Every line of the entries below that carries the string "第三条第六款" should be copied.

══ SUPPLIED DATA

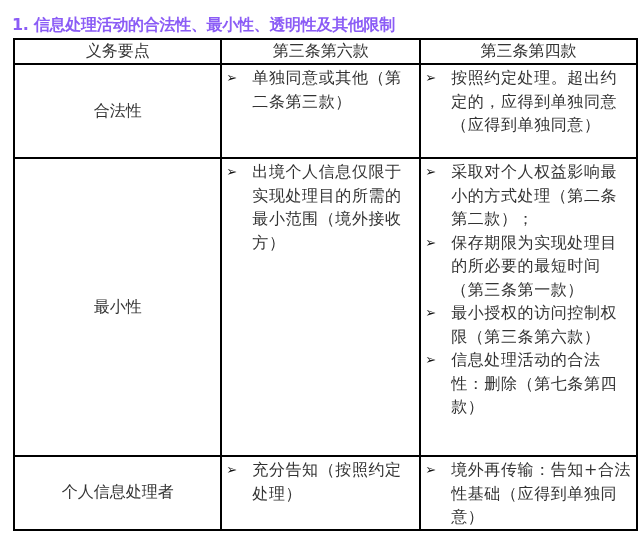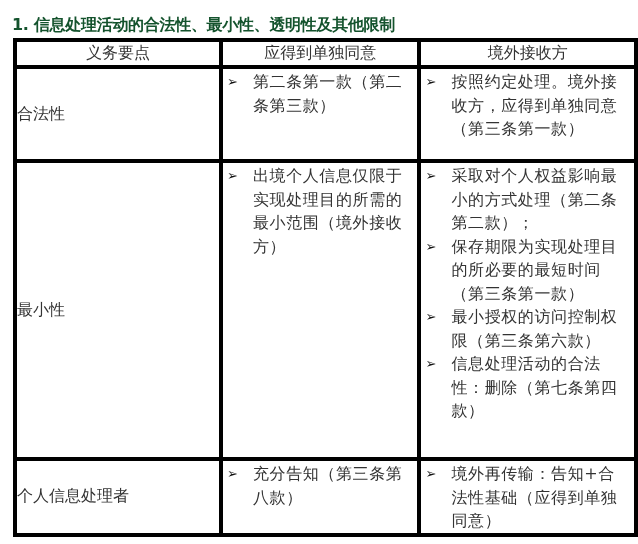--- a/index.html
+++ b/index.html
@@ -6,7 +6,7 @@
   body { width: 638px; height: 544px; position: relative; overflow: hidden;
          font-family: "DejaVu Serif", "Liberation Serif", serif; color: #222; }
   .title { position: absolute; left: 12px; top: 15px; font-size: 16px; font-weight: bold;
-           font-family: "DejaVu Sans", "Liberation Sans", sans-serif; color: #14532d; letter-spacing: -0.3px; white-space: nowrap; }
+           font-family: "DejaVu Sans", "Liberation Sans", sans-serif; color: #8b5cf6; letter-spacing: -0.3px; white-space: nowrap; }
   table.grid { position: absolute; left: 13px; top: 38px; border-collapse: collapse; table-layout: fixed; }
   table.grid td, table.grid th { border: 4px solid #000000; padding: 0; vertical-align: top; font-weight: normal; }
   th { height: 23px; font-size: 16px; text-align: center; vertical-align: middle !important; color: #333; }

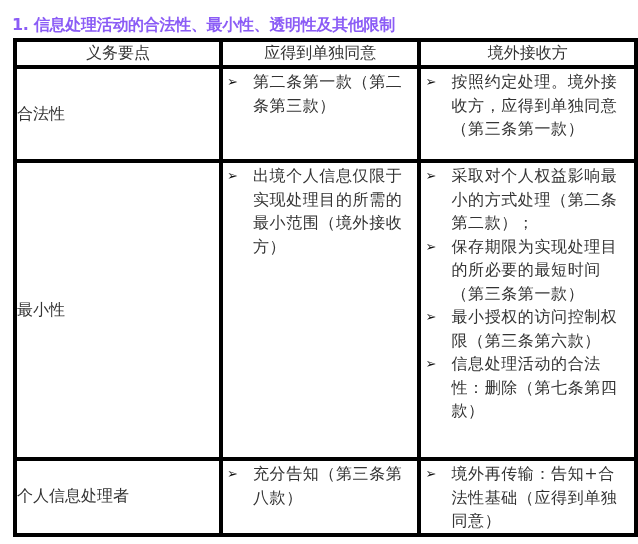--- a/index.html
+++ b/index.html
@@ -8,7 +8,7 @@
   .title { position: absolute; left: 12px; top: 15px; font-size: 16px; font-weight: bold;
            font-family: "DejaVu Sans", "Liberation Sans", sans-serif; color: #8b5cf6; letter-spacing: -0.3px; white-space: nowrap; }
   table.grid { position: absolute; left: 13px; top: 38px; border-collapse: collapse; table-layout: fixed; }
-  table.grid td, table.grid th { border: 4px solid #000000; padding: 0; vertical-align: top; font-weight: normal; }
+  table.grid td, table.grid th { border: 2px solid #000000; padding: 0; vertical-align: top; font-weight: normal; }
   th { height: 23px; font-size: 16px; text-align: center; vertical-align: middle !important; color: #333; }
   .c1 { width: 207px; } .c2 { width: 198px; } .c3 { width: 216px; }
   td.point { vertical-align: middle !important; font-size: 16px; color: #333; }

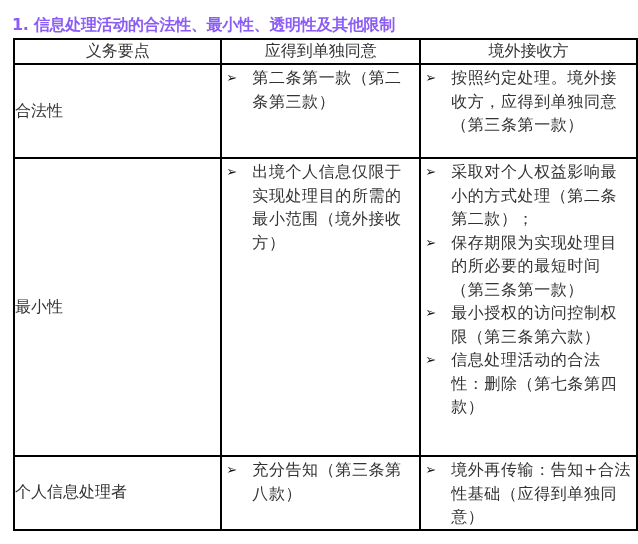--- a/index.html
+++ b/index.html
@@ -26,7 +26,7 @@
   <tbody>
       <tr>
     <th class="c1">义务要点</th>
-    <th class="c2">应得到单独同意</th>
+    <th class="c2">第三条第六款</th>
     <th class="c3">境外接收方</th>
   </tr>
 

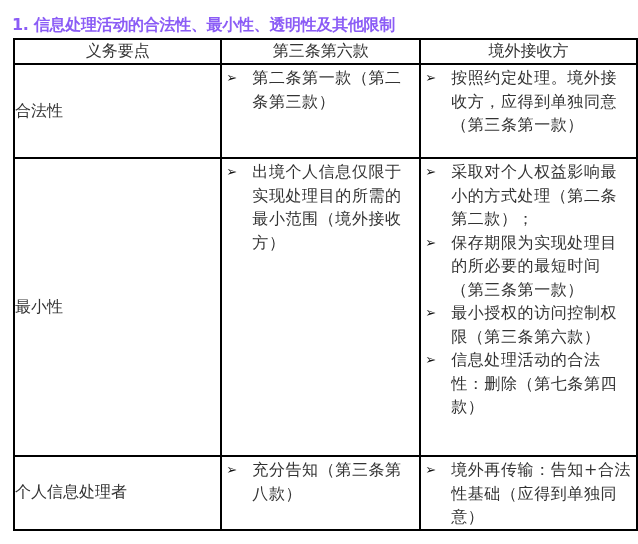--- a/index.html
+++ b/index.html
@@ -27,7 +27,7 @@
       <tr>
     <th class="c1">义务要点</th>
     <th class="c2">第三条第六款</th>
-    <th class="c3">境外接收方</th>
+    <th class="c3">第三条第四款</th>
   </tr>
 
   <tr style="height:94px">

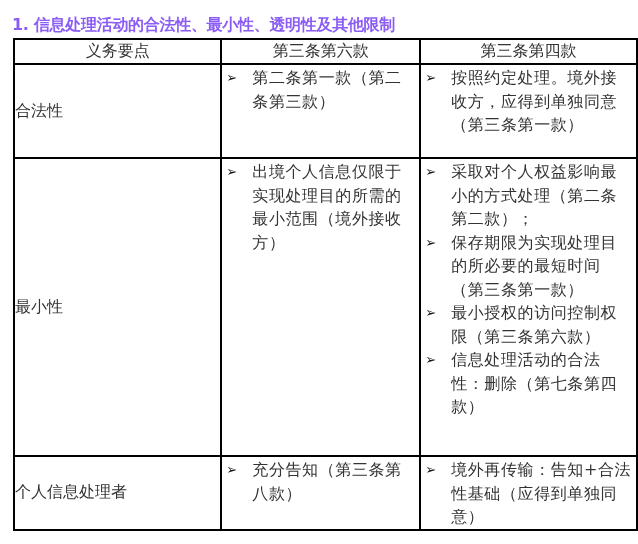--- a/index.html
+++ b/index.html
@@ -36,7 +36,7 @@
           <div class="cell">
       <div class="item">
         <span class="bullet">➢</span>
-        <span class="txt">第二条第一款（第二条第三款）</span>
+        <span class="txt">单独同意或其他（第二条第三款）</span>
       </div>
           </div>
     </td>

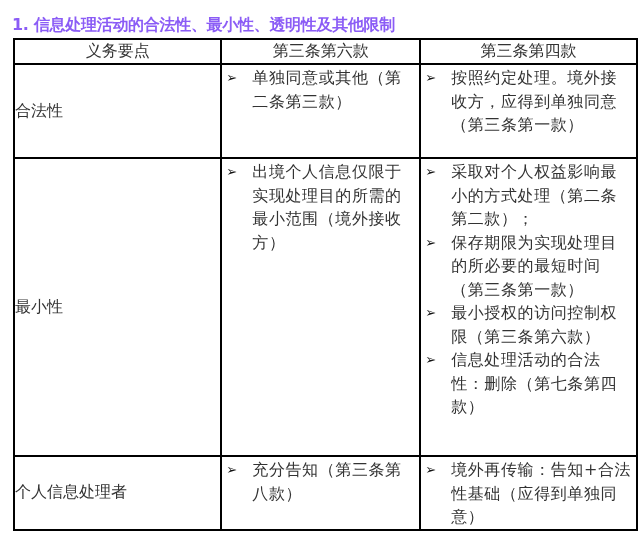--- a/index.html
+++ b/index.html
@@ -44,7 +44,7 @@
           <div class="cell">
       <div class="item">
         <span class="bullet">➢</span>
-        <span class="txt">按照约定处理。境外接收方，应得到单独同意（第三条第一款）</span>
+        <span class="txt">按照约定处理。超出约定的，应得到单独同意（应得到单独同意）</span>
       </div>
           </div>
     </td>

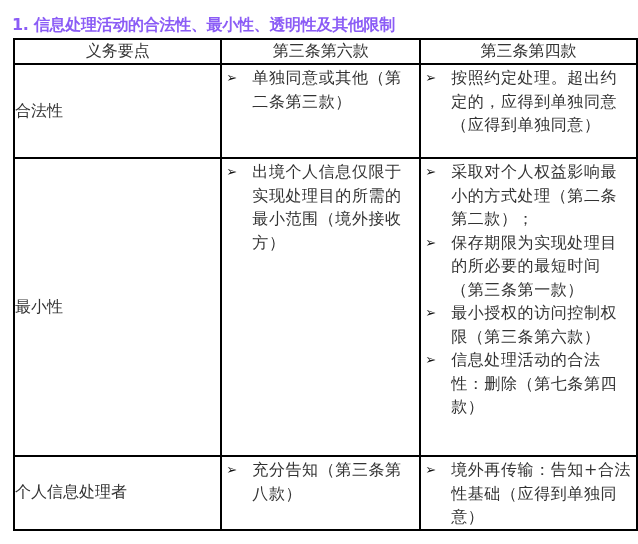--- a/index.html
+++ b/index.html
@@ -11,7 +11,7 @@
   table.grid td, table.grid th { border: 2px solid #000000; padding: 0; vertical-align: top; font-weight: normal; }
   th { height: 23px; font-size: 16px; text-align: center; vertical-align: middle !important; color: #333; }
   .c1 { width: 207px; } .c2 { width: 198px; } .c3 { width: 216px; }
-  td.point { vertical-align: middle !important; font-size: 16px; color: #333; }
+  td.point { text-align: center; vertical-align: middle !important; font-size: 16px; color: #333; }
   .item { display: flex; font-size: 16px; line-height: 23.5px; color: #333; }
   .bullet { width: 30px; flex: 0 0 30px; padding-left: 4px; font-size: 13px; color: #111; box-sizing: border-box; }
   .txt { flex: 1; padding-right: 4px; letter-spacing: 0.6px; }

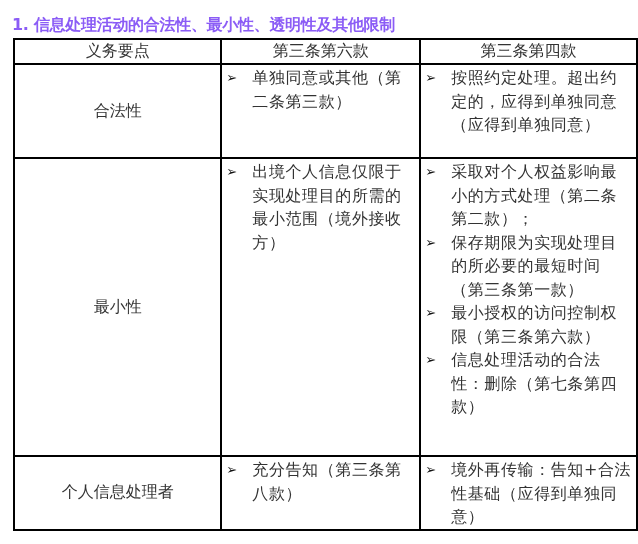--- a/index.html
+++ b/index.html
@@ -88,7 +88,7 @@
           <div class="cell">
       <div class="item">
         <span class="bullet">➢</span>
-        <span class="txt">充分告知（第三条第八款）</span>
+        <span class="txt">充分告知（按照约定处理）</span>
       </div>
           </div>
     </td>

════
══ SUPPLIED DATA

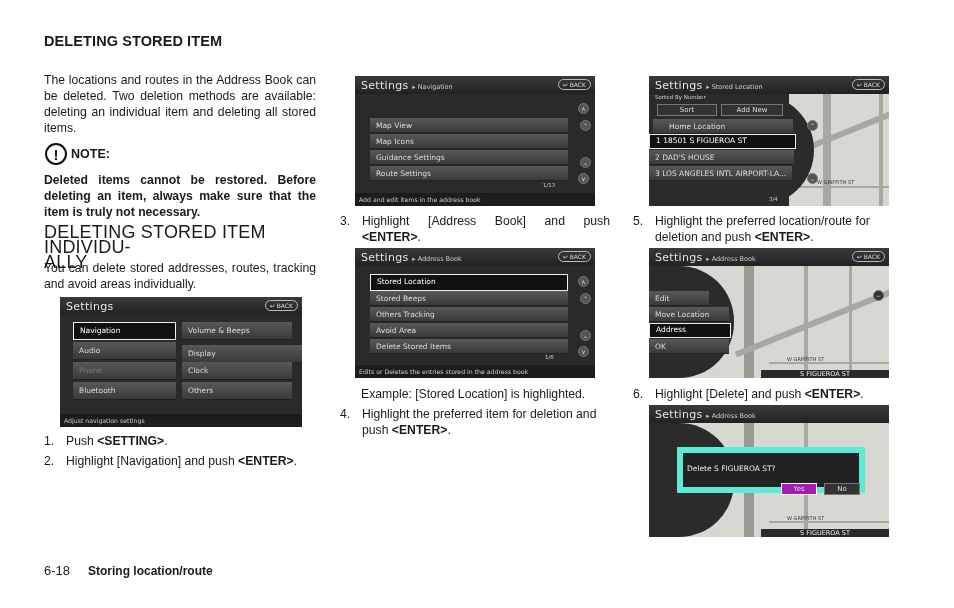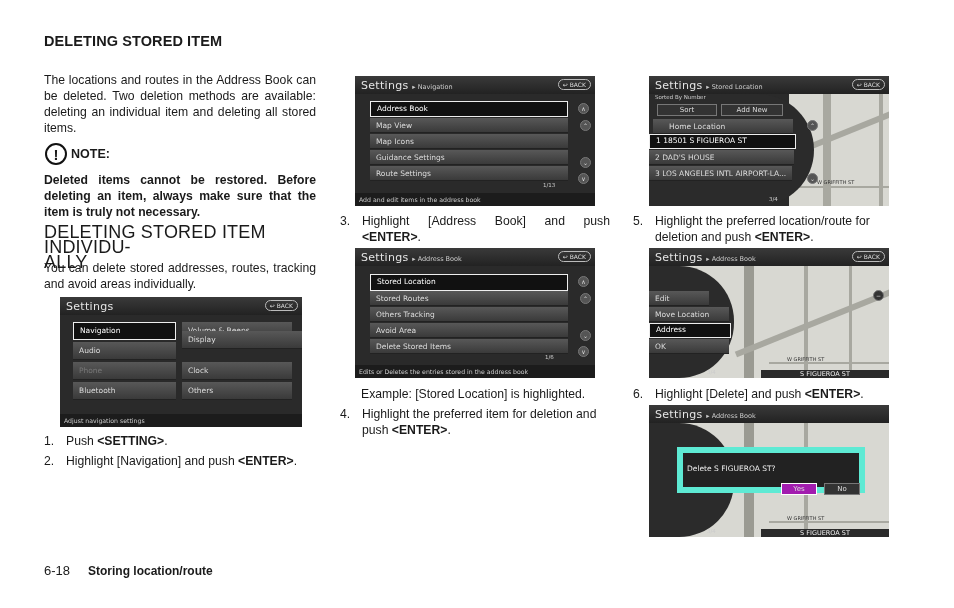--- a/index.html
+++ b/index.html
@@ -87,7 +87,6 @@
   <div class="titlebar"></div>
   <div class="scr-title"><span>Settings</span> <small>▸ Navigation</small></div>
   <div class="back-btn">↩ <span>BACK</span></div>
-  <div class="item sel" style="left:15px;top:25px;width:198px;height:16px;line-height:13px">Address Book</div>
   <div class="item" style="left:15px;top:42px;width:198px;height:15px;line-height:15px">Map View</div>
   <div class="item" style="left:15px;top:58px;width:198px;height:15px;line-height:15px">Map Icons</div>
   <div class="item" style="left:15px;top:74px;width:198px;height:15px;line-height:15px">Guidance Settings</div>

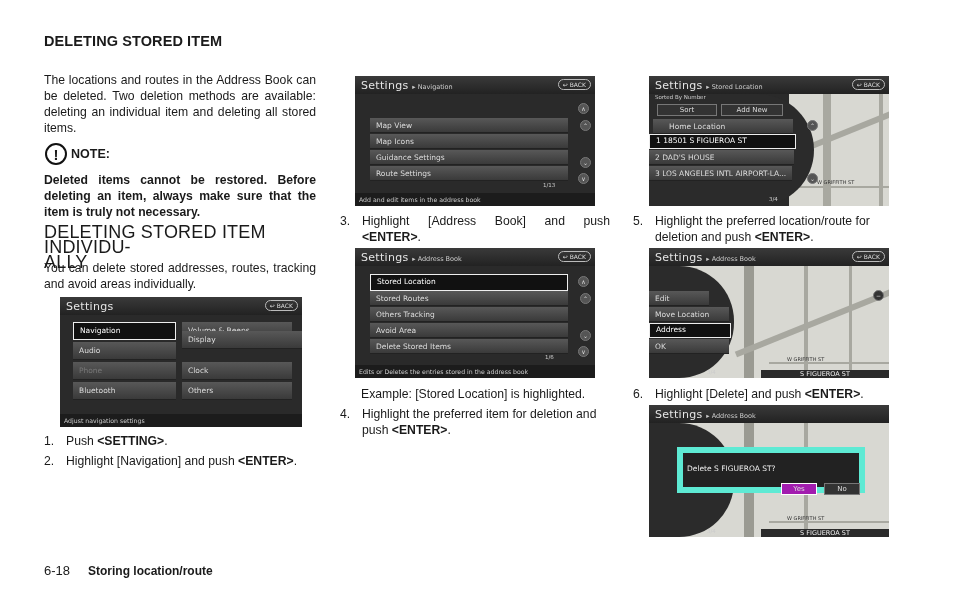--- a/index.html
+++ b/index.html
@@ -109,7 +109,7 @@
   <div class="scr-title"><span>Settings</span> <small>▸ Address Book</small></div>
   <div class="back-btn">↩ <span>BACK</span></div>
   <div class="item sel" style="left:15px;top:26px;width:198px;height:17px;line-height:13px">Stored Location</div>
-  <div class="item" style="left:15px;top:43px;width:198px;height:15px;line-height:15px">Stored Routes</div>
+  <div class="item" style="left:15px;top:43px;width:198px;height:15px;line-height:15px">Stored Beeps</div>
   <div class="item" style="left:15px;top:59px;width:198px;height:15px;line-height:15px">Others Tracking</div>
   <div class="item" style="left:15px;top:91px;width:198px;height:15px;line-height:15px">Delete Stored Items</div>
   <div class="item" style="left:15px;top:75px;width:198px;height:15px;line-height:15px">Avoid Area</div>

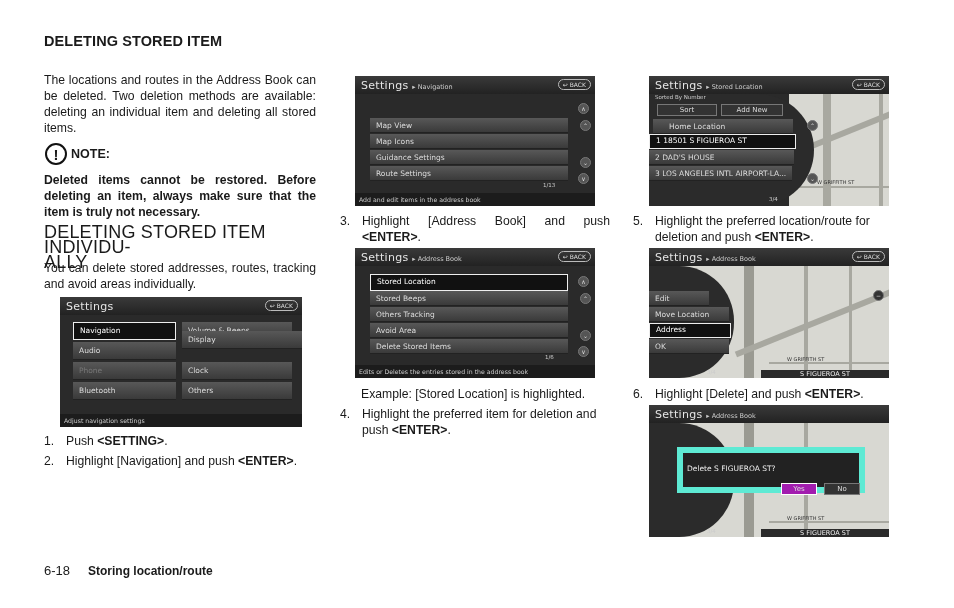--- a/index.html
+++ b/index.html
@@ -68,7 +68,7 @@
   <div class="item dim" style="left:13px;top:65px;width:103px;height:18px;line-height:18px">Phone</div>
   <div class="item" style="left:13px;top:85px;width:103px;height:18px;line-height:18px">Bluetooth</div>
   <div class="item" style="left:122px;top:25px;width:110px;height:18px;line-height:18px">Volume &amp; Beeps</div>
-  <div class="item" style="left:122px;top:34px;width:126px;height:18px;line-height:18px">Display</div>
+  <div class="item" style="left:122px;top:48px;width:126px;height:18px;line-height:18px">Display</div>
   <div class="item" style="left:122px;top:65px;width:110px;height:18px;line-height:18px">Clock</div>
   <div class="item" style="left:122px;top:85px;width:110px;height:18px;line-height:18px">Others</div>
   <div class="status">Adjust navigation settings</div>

════

- ANSWER FOR THIS EXERCISE
+    <th class="c2">第三条第六款</th>
     <th class="c2">第三条第六款</th>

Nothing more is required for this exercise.